KINGSTON -- Queen's University students are working to create a ventilator that can be made from easy to find parts, as part of an international competition to address the ventilator shortage during the COVID-19 pandemic.
And the team believes they’ve done it, in just ten short days.
“We leaned heavily on medical devices that we could pull off the shelf to incorporate in our design, like the two CPAP machines, which are basically the heart of our design,” explains Heidi Ploeg, who is an associate professor in the Mechanical and Material Engineering Department at Queen's in Kingston.
CPAP machines are usually reserved for those suffering from sleep apnea, helping a patient breath better at night.
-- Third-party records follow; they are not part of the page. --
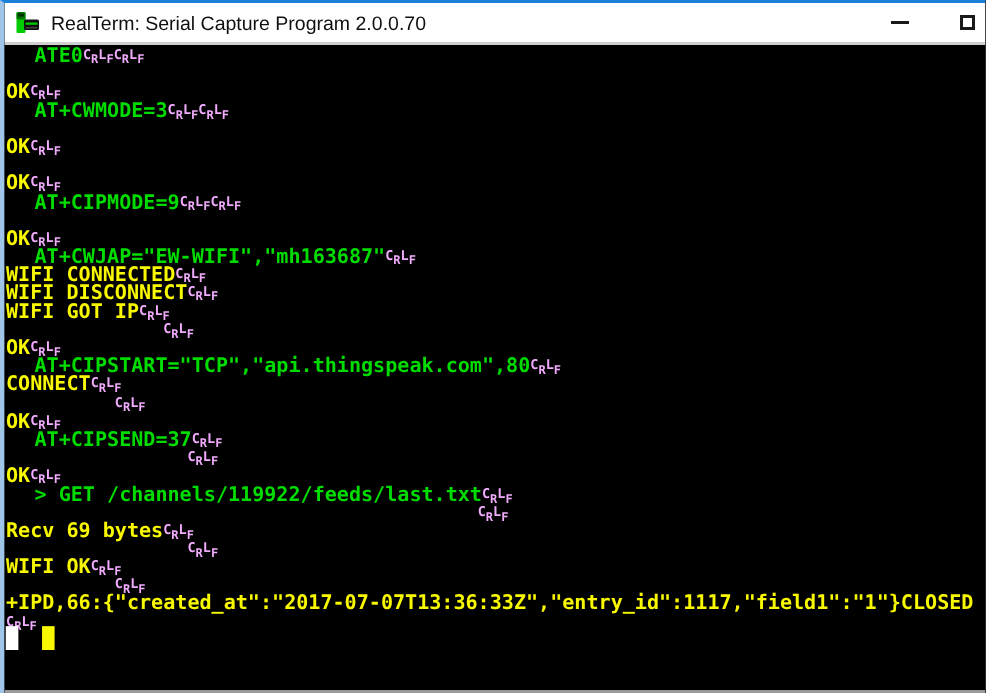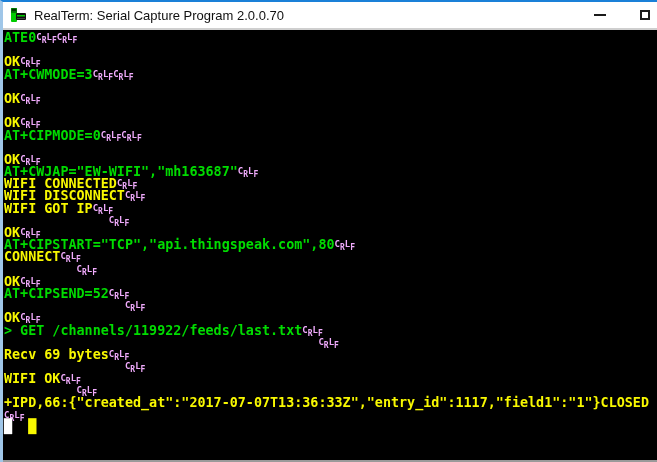--- a/index.html
+++ b/index.html
@@ -19,21 +19,21 @@
   .btn-max{right:0;width:24px;}
   .min-glyph{width:12px;height:2px;background:#1a1a1a;display:block;}
   .max-glyph{width:10px;height:10px;border:2px solid #1a1a1a;box-sizing:border-box;display:block;}
   .sep{height:2px;background:#cfcfcf;flex:0 0 auto;}
   .terminal{
     flex:1 1 auto;background:#000;overflow:hidden;
     font-family:"DejaVu Sans Mono",monospace;font-weight:bold;
     font-size:13.4px;padding:1px 0 0 1px;
   }
   .tline{height:12.2px;line-height:12.2px;white-space:pre;}
-  .seg-cmd{color:#00dc00;}
+  .seg-cmd{color:#00dc00;padding-left:19px;}
   .seg-rsp{color:#f8f800;}
   .seg-wht{color:#ffffff;}
   .seg-yel{color:#f8f800;}
   .seg-pad{color:#000;}
   .seg-ctl{color:#f0abfc;}
   .seg-ctl .g-hi{font-size:9px;vertical-align:2px;}
   .seg-ctl .g-lo{font-size:8px;vertical-align:-1px;}
   .bottom-edge{position:absolute;left:0;right:0;bottom:0;height:2px;background:#9a9a9a;}
 </style>
 </head>
@@ -62,34 +62,34 @@
   <div class="sep"></div>
   <div class="terminal" id="terminal">
       <div class="tline"><span class="seg-cmd">ATE0</span><span class="seg-ctl"><span class="g-hi">C</span><span class="g-lo">R</span><span class="g-hi">L</span><span class="g-lo">F</span></span><span class="seg-ctl"><span class="g-hi">C</span><span class="g-lo">R</span><span class="g-hi">L</span><span class="g-lo">F</span></span></div>
       <div class="tline"></div>
       <div class="tline"><span class="seg-rsp">OK</span><span class="seg-ctl"><span class="g-hi">C</span><span class="g-lo">R</span><span class="g-hi">L</span><span class="g-lo">F</span></span></div>
       <div class="tline"><span class="seg-cmd">AT+CWMODE=3</span><span class="seg-ctl"><span class="g-hi">C</span><span class="g-lo">R</span><span class="g-hi">L</span><span class="g-lo">F</span></span><span class="seg-ctl"><span class="g-hi">C</span><span class="g-lo">R</span><span class="g-hi">L</span><span class="g-lo">F</span></span></div>
       <div class="tline"></div>
       <div class="tline"><span class="seg-rsp">OK</span><span class="seg-ctl"><span class="g-hi">C</span><span class="g-lo">R</span><span class="g-hi">L</span><span class="g-lo">F</span></span></div>
       <div class="tline"></div>
       <div class="tline"><span class="seg-rsp">OK</span><span class="seg-ctl"><span class="g-hi">C</span><span class="g-lo">R</span><span class="g-hi">L</span><span class="g-lo">F</span></span></div>
-      <div class="tline"><span class="seg-cmd">AT+CIPMODE=0</span><span class="seg-ctl"><span class="g-hi">C</span><span class="g-lo">R</span><span class="g-hi">L</span><span class="g-lo">F</span></span><span class="seg-ctl"><span class="g-hi">C</span><span class="g-lo">R</span><span class="g-hi">L</span><span class="g-lo">F</span></span></div>
+      <div class="tline"><span class="seg-cmd">AT+CIPMODE=9</span><span class="seg-ctl"><span class="g-hi">C</span><span class="g-lo">R</span><span class="g-hi">L</span><span class="g-lo">F</span></span><span class="seg-ctl"><span class="g-hi">C</span><span class="g-lo">R</span><span class="g-hi">L</span><span class="g-lo">F</span></span></div>
       <div class="tline"></div>
       <div class="tline"><span class="seg-rsp">OK</span><span class="seg-ctl"><span class="g-hi">C</span><span class="g-lo">R</span><span class="g-hi">L</span><span class="g-lo">F</span></span></div>
       <div class="tline"><span class="seg-cmd">AT+CWJAP="EW-WIFI","mh163687"</span><span class="seg-ctl"><span class="g-hi">C</span><span class="g-lo">R</span><span class="g-hi">L</span><span class="g-lo">F</span></span></div>
       <div class="tline"><span class="seg-rsp">WIFI CONNECTED</span><span class="seg-ctl"><span class="g-hi">C</span><span class="g-lo">R</span><span class="g-hi">L</span><span class="g-lo">F</span></span></div>
       <div class="tline"><span class="seg-rsp">WIFI DISCONNECT</span><span class="seg-ctl"><span class="g-hi">C</span><span class="g-lo">R</span><span class="g-hi">L</span><span class="g-lo">F</span></span></div>
       <div class="tline"><span class="seg-rsp">WIFI GOT IP</span><span class="seg-ctl"><span class="g-hi">C</span><span class="g-lo">R</span><span class="g-hi">L</span><span class="g-lo">F</span></span></div>
       <div class="tline"><span class="seg-pad">             </span><span class="seg-ctl"><span class="g-hi">C</span><span class="g-lo">R</span><span class="g-hi">L</span><span class="g-lo">F</span></span></div>
       <div class="tline"><span class="seg-rsp">OK</span><span class="seg-ctl"><span class="g-hi">C</span><span class="g-lo">R</span><span class="g-hi">L</span><span class="g-lo">F</span></span></div>
       <div class="tline"><span class="seg-cmd">AT+CIPSTART="TCP","api.thingspeak.com",80</span><span class="seg-ctl"><span class="g-hi">C</span><span class="g-lo">R</span><span class="g-hi">L</span><span class="g-lo">F</span></span></div>
       <div class="tline"><span class="seg-rsp">CONNECT</span><span class="seg-ctl"><span class="g-hi">C</span><span class="g-lo">R</span><span class="g-hi">L</span><span class="g-lo">F</span></span></div>
       <div class="tline"><span class="seg-pad">         </span><span class="seg-ctl"><span class="g-hi">C</span><span class="g-lo">R</span><span class="g-hi">L</span><span class="g-lo">F</span></span></div>
       <div class="tline"><span class="seg-rsp">OK</span><span class="seg-ctl"><span class="g-hi">C</span><span class="g-lo">R</span><span class="g-hi">L</span><span class="g-lo">F</span></span></div>
-      <div class="tline"><span class="seg-cmd">AT+CIPSEND=52</span><span class="seg-ctl"><span class="g-hi">C</span><span class="g-lo">R</span><span class="g-hi">L</span><span class="g-lo">F</span></span></div>
+      <div class="tline"><span class="seg-cmd">AT+CIPSEND=37</span><span class="seg-ctl"><span class="g-hi">C</span><span class="g-lo">R</span><span class="g-hi">L</span><span class="g-lo">F</span></span></div>
       <div class="tline"><span class="seg-pad">               </span><span class="seg-ctl"><span class="g-hi">C</span><span class="g-lo">R</span><span class="g-hi">L</span><span class="g-lo">F</span></span></div>
       <div class="tline"><span class="seg-rsp">OK</span><span class="seg-ctl"><span class="g-hi">C</span><span class="g-lo">R</span><span class="g-hi">L</span><span class="g-lo">F</span></span></div>
       <div class="tline"><span class="seg-cmd">&gt; GET /channels/119922/feeds/last.txt</span><span class="seg-ctl"><span class="g-hi">C</span><span class="g-lo">R</span><span class="g-hi">L</span><span class="g-lo">F</span></span></div>
       <div class="tline"><span class="seg-pad">                                       </span><span class="seg-ctl"><span class="g-hi">C</span><span class="g-lo">R</span><span class="g-hi">L</span><span class="g-lo">F</span></span></div>
       <div class="tline"><span class="seg-rsp">Recv 69 bytes</span><span class="seg-ctl"><span class="g-hi">C</span><span class="g-lo">R</span><span class="g-hi">L</span><span class="g-lo">F</span></span></div>
       <div class="tline"><span class="seg-pad">               </span><span class="seg-ctl"><span class="g-hi">C</span><span class="g-lo">R</span><span class="g-hi">L</span><span class="g-lo">F</span></span></div>
       <div class="tline"><span class="seg-rsp">WIFI OK</span><span class="seg-ctl"><span class="g-hi">C</span><span class="g-lo">R</span><span class="g-hi">L</span><span class="g-lo">F</span></span></div>
       <div class="tline"><span class="seg-pad">         </span><span class="seg-ctl"><span class="g-hi">C</span><span class="g-lo">R</span><span class="g-hi">L</span><span class="g-lo">F</span></span></div>
       <div class="tline"><span class="seg-rsp">+IPD,66:{"created_at":"2017-07-07T13:36:33Z","entry_id":1117,"field1":"1"}CLOSED</span></div>
       <div class="tline"><span class="seg-ctl"><span class="g-hi">C</span><span class="g-lo">R</span><span class="g-hi">L</span><span class="g-lo">F</span></span></div>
“These are pre-approved medical machines that are in wide use around the world, so they’re easy to access and manufacturing capabilities are high for the machines,” explains Sonya Pejcic, Masters Student in the Applied Sciences Department.
The project is being done for the "Code Life Ventilator Challenge" being put on by The Montreal General Hospital Foundation, and in collaboration with the Research Institute of the McGill University Health Centre.
It asks participants to design a “simple, low-cost, easy-to-manufacture and easy-to-maintain ventilator which could be deployed anywhere needed to save lives.”
Ventilators, which are devices that help a patient breath when their lungs are no longer capable of breathing on their own, are in short supply as the world battles the COVID-19 pandemic.
Pejcic says the premise behind their design is “do-it-yourself” with any parts that a hospital may have on hand.
“If someone wanted to re-create this and wasn’t able to get their hands on a CPAP, they could swap out either CPAP for anything that provides a constant pressure,” she explains. “So for example, the blowers that are used to pump up air mattresses, they could swap it out for this, as long as they meet that 20 centimetres of water pressure level of each machine.”
The team is hoping it’s one of the winners picked by the judges in the coming days. They say to see their machines in hospitals around the world would be a “dream.”
“I think it would be just fantastic to know that something that 20 people can cobble together in 10 to 15 days can really make an impact in the world,” says Pejcic.